Proving Graphical Steiner Tree is NP-Complete

Yet, Another NP-Complete Problem. Kleinberg and Tardos’ exercise 38 of their algorithm design book


We prove the graphical steiner tree problem is NP-complete by reducing vertex cover to it. The version of it is taken from our favorite Kleinberg and Tardos’ Algorithm Design book’s exercises. We assume the reader is familiar with vertex cover, what NP-completeness is and the general approach for proving it by reduction.

Graphical Steiner Tree Definition

Here is a clear definition of the problem we prove its NP-completeness, Taken from klienberg and tardos’ exercise 38 of chapter 8, NP and computational intractability.

Example and High-Level Overview

Before showing a rigour proof, We present a simple example which demonstrates our approach. We begin with a vertix cover example, then accordingly encode it into an instance of the graphical steiner tree problem. We give some insights why finding a solution to the latter accounts for a solution to the former, and Hence argue our claimed proof is correct.

Vertex Cover

Let’s consider a simple example of vertex cover problem. A graph $G$ has vertices $G(V) = \set {1, 2, 3, 4}$ colored in red and purple, and edges $G(E) = \set {1, 2, 3, 4 }$ colored in green. Finally, Let $k=2$

Clearly, A subset $G(V)_{red} = \set {1, 2}$ has the minimum possible number of elements which enables covering all edges $G(E)$. Now let’s see how it is going to be encoded into an instance of a graphical steiner tree.

Graphical Steiner Tree

Construct a graph $G’$ whose vertices $G’(V)$ are the unions of,

$\set {S}$ a special vertex, $\set {1, 2, 3, 4} = G’(V)_e$ colored in green corresponding to edges of the vertex cover $G(E)$, $\set {1’, 2’, 3’, 4’} = G’(V)_v$ colored in red and purple corresponding to vertices of the vertex cover $G(V)$, and $\set {1_0, 2_0, 3_0, 4_0} = G’(V)_o$ contains an additional vertex colored in white for each element of $G’(V)_v$. Note vertices in $G’(V)_o$ and vertex $S$ are not corresponded to anything in the vertex cover instance.

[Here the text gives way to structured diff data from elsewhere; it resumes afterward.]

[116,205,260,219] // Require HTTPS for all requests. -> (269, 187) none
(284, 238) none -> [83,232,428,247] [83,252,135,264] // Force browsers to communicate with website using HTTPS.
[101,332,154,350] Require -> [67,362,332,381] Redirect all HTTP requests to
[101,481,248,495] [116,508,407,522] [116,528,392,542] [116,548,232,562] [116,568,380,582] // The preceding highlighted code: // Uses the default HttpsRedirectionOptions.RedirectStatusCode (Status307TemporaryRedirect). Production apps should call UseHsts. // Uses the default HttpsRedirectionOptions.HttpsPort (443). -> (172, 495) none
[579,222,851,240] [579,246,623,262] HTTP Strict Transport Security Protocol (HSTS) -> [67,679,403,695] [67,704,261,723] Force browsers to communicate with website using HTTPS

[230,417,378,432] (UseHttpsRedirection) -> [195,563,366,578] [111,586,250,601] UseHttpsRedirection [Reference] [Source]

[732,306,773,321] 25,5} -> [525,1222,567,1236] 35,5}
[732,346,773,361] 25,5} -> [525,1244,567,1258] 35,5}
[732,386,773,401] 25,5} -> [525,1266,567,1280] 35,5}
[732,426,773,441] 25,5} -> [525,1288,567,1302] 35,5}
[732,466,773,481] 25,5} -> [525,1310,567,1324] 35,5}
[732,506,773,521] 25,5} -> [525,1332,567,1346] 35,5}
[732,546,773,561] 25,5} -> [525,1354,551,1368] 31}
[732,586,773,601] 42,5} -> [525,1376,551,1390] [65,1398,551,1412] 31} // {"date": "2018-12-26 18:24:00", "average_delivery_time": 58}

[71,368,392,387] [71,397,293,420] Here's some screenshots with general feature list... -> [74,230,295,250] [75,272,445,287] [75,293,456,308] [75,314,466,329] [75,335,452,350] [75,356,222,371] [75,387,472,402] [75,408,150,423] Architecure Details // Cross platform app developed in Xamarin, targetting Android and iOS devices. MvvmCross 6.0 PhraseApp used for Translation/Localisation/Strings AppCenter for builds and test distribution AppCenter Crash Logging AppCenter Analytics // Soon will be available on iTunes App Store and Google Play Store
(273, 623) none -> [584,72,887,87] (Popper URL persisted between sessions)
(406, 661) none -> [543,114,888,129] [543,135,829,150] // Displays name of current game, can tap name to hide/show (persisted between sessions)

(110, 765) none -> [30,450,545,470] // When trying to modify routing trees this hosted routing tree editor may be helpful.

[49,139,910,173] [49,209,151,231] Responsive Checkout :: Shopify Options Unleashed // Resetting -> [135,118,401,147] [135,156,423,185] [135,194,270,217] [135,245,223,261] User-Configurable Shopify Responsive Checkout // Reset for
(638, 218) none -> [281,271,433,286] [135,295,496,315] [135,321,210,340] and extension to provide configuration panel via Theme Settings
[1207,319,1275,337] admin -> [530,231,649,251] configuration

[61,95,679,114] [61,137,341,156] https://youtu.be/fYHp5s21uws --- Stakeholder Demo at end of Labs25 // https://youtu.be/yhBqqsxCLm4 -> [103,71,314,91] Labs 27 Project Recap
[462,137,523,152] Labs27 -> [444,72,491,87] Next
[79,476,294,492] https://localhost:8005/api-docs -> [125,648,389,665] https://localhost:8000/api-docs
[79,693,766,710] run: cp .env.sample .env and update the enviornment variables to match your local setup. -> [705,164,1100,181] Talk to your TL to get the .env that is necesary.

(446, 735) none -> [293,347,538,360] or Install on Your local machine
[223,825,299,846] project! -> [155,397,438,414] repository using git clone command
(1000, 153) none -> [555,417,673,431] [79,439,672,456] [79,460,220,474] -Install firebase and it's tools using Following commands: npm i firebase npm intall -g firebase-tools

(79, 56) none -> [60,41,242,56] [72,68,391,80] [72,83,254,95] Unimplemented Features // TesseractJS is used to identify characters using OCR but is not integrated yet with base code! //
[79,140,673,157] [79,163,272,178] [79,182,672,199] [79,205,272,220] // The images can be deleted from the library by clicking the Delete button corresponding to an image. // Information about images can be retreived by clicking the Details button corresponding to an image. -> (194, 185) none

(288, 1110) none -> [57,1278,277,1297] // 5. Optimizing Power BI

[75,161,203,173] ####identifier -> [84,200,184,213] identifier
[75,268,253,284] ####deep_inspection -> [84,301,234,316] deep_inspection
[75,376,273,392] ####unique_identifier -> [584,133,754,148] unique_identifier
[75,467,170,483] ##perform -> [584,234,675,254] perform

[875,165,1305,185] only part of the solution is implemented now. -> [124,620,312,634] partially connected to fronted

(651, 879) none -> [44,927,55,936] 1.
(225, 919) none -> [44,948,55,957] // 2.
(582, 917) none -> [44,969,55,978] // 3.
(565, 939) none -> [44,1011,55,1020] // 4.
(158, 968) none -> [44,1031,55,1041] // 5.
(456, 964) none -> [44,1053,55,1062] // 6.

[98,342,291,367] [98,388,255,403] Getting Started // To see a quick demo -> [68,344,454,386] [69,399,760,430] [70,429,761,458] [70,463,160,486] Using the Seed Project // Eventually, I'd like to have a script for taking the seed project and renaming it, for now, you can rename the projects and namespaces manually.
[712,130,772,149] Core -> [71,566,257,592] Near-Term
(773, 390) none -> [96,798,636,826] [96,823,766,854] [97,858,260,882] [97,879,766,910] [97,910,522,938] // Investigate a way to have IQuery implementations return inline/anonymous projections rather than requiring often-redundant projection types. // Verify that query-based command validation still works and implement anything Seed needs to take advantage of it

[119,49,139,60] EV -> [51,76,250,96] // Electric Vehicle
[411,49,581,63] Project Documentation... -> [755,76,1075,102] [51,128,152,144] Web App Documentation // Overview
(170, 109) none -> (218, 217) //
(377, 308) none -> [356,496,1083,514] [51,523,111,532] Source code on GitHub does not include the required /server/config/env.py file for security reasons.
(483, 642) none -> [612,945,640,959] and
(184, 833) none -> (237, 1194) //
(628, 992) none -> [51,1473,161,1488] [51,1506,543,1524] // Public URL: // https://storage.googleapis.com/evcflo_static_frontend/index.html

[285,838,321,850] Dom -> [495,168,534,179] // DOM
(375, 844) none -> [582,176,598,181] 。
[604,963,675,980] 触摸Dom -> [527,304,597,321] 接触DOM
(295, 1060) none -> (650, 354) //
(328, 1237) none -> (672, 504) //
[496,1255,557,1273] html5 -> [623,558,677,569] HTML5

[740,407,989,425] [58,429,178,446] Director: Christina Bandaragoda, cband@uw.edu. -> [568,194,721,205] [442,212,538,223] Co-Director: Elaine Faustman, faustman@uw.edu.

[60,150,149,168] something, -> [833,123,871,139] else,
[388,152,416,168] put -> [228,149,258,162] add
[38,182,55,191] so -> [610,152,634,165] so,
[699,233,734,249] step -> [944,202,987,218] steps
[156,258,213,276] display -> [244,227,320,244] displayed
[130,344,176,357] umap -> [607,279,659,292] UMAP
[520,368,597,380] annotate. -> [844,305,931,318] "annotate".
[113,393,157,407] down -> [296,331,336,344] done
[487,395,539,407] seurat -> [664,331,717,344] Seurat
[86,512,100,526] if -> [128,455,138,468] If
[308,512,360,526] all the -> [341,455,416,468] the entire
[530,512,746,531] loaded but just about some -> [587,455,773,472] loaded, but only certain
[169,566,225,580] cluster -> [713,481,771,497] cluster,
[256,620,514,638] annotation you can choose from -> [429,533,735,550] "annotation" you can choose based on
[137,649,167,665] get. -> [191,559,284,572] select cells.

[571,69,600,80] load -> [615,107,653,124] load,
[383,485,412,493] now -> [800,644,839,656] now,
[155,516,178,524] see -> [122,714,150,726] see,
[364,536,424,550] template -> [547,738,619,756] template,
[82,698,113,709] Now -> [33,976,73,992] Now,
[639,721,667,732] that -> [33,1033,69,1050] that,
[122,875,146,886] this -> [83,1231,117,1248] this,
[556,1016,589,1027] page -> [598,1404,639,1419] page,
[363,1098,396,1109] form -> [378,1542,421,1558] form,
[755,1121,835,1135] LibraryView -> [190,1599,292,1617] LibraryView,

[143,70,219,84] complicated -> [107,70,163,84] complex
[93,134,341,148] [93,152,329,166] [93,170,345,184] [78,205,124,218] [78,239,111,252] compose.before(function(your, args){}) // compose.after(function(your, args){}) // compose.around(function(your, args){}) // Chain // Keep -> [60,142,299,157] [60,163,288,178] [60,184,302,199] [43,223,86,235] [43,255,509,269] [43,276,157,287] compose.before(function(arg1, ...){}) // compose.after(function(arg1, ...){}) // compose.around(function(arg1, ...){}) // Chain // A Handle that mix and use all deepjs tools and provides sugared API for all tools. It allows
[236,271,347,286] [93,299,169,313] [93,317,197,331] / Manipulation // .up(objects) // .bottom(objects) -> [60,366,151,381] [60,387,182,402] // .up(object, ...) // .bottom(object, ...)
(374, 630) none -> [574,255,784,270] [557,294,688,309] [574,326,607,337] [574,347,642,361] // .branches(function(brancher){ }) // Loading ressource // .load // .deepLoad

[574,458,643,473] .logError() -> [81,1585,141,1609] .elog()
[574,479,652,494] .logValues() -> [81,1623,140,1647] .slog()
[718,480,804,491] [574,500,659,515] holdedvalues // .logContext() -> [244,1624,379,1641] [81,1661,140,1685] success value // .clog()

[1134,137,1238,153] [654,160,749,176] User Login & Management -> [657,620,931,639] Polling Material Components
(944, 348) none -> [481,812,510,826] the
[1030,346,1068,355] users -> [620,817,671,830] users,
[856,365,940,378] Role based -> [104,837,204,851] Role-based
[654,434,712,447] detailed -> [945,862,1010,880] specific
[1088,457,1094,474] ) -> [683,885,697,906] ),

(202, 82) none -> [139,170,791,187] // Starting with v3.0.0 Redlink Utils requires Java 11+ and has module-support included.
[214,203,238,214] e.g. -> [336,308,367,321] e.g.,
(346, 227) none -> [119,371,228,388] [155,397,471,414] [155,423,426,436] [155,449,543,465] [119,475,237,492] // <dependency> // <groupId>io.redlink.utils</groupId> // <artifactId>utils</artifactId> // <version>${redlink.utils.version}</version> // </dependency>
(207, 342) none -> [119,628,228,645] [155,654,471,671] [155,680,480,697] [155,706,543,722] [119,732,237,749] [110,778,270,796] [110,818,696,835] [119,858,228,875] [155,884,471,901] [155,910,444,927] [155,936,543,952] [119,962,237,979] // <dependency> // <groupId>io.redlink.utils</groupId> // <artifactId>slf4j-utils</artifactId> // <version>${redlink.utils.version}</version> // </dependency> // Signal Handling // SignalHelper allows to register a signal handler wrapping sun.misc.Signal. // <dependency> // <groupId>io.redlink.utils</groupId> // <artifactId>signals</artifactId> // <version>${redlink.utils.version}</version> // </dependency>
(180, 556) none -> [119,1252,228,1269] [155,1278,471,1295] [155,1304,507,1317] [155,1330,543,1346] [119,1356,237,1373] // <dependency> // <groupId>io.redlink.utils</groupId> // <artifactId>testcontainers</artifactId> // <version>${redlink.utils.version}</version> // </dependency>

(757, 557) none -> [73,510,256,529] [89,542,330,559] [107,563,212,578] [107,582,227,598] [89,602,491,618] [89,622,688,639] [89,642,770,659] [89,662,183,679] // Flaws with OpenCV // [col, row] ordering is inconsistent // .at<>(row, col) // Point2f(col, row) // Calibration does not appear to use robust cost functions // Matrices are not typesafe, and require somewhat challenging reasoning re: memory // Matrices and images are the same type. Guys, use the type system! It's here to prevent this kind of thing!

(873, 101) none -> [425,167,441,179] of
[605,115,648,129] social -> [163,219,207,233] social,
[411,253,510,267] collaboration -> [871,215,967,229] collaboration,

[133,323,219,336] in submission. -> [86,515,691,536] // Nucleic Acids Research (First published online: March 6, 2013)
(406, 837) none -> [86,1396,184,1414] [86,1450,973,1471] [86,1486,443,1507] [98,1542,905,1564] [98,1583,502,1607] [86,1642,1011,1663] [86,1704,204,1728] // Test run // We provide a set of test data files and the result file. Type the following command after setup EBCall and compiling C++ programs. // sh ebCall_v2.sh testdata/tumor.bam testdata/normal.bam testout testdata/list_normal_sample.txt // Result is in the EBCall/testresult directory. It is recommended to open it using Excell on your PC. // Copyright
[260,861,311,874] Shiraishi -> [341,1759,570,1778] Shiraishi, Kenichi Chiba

$G’$’s edges $G’(E)$ are the unions of,

$G’(E)_c$ corresponding to edges which connect $G’(V)_v$ with $G’(V)_e$ in case an edge is covered by a vertex in the vertex cover instance, and $G’(E)_S$ contains two edges for each element of $G’(V)_v$ connecting it to the special vertex $S$ via $G’(V)_o$. Note edges in $G’(E)_S$ are not corresponded to anything in the vertex cover instance.

Define $X’ = \set{S} \cup G’(V)_v \cup G’(V)_e$

Define $k’ = ||G’(V)_e|| + 2(k) + (||G’(V)_v||-(k))$ $=$ $||G’(V)_e|| + 2(2) + (||G’(V)_v||-(2))$ where $k$ is taken from vertex cover instance.

Accounting a Solution for Vertex Cover

Let’s remark how a solution of encoded Graphical Steiner Tree yields a solution to Vertex Cover.

By definition of Graphical Steiner Tree, and definition of X, $G’(V)_v$ vertices must be connected to $S$. For each, There are two pathways, Either connecting backward via $G’(V)_o$ with cost of two edges, or connecting forward via $G’(V)_e$. So there is a penalty on connecting backward, and the algorithm is obliged to connect forward as much as possible to reduce the number of edges. In other words, We could reform the algorithm’s goal as, In order to connect $X$ in a single component with least possible edges, What is the minimum number of vertices of $G’(V)_v$ needs to be connected backward;y?

The trick here as shown from the example is that we reduced vertices covering edges in vertex cover to vertices connected to other vertices in graphical steiner tree.

More Rigour Remarks

Now let’s present some more rigour remarks of our reduction. For the sake of readability, We intentionally omit the definition of constructed encoded instance of graphical steiner tree. We believe the above discussion suffices to convince the reader. In addition, We assume on behalf of the reader to see why both theorem 1 and theorem 2 suffices to prove intended NP-completeness.

Theorem 1

If a vertex cover instance is decided to be covered by at most $k$ vertices, Then the encoded graphical steiner tree is decided to be solved by at most $k’$ edges.

Note the definition of $k’$ is stated above.


Let $X \subseteq G(V)$ be the chosen vertices in vertex cover instance which cover all its edges. Let $G’(V)_X \subseteq G’(V)_v$ containing elements corresponding to $X$.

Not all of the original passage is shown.